If we filter all the transactions below 10k btc, a more discernible pattern emerges:
The central node is isolated completely – they did not participate in any 10k+ btc transactions during the data collection period. They also do not appear to pay money out – only collect it in small increments. This could indicate it is an online store or service, receiving payment in btc. Or it could indicate the beginnings of a money laundering operation.
Although Mr U still stands out as a very key node in the graph, perhaps more interesting is the chain of very high-value transactions above him, emanating from Mr A.

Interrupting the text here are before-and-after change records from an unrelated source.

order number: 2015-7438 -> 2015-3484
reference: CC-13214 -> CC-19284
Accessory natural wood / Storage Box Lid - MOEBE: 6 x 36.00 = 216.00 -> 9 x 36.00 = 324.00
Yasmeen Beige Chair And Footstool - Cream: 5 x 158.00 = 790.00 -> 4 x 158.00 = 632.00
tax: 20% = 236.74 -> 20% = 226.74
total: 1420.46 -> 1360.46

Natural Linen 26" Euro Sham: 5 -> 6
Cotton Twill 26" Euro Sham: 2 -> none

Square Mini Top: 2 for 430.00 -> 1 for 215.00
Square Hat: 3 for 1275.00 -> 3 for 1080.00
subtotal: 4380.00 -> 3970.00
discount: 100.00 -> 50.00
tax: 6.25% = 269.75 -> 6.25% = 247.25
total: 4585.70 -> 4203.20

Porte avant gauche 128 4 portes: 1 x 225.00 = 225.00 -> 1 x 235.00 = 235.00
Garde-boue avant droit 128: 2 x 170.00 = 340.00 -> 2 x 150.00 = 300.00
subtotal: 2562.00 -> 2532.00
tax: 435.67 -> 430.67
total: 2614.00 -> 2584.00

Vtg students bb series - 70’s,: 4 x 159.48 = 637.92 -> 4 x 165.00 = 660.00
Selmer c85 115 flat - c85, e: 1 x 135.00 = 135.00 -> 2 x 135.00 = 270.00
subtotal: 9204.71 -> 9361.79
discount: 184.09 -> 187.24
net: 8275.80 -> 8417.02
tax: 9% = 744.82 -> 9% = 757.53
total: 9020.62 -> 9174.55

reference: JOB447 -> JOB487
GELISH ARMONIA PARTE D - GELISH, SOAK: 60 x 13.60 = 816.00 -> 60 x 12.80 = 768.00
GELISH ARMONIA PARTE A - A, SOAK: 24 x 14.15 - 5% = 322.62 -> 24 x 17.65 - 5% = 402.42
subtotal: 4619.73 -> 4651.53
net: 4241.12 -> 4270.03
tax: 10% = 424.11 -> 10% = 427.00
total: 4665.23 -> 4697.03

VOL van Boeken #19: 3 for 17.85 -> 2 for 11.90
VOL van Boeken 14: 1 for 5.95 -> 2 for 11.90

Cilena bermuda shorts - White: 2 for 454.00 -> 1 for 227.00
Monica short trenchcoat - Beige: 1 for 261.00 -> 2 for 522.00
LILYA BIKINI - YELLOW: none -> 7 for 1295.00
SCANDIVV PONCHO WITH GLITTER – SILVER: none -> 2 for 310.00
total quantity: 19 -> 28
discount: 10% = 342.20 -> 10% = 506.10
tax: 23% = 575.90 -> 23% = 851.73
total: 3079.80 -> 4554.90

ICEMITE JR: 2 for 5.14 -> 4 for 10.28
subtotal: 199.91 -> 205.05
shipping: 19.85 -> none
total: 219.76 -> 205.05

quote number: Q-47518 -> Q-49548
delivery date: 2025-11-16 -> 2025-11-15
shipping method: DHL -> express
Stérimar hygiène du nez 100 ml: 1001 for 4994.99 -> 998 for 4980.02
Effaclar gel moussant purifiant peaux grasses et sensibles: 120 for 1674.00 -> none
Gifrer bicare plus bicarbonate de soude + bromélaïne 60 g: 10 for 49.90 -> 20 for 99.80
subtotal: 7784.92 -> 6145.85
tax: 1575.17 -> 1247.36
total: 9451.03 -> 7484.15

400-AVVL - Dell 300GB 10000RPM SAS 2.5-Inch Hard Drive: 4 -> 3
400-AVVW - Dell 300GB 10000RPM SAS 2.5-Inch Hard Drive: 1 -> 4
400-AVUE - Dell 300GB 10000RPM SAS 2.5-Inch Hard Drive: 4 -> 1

This is actually a theft. On 13 June 2011, ‘Mr A’s’ slush fund was compromised and payout address changed to ‘Mr D’s’ account.
Here is the same network, with this chain isolated and expanded back to our suspected money launderer (just two hops from the ‘thief’).
Visualizing this data makes it easy to find anomalies and outliers in vast quantities of data. An investigator could also use these charts as a case management tool, adding notes and comments to nodes during the investigation.
This example demonstrates how transaction visualization using tools like KeyLines and ReGraph can rapidly identify interesting areas of activity for more detailed investigation, and improve understanding of events that would be harder to analyze with other techniques.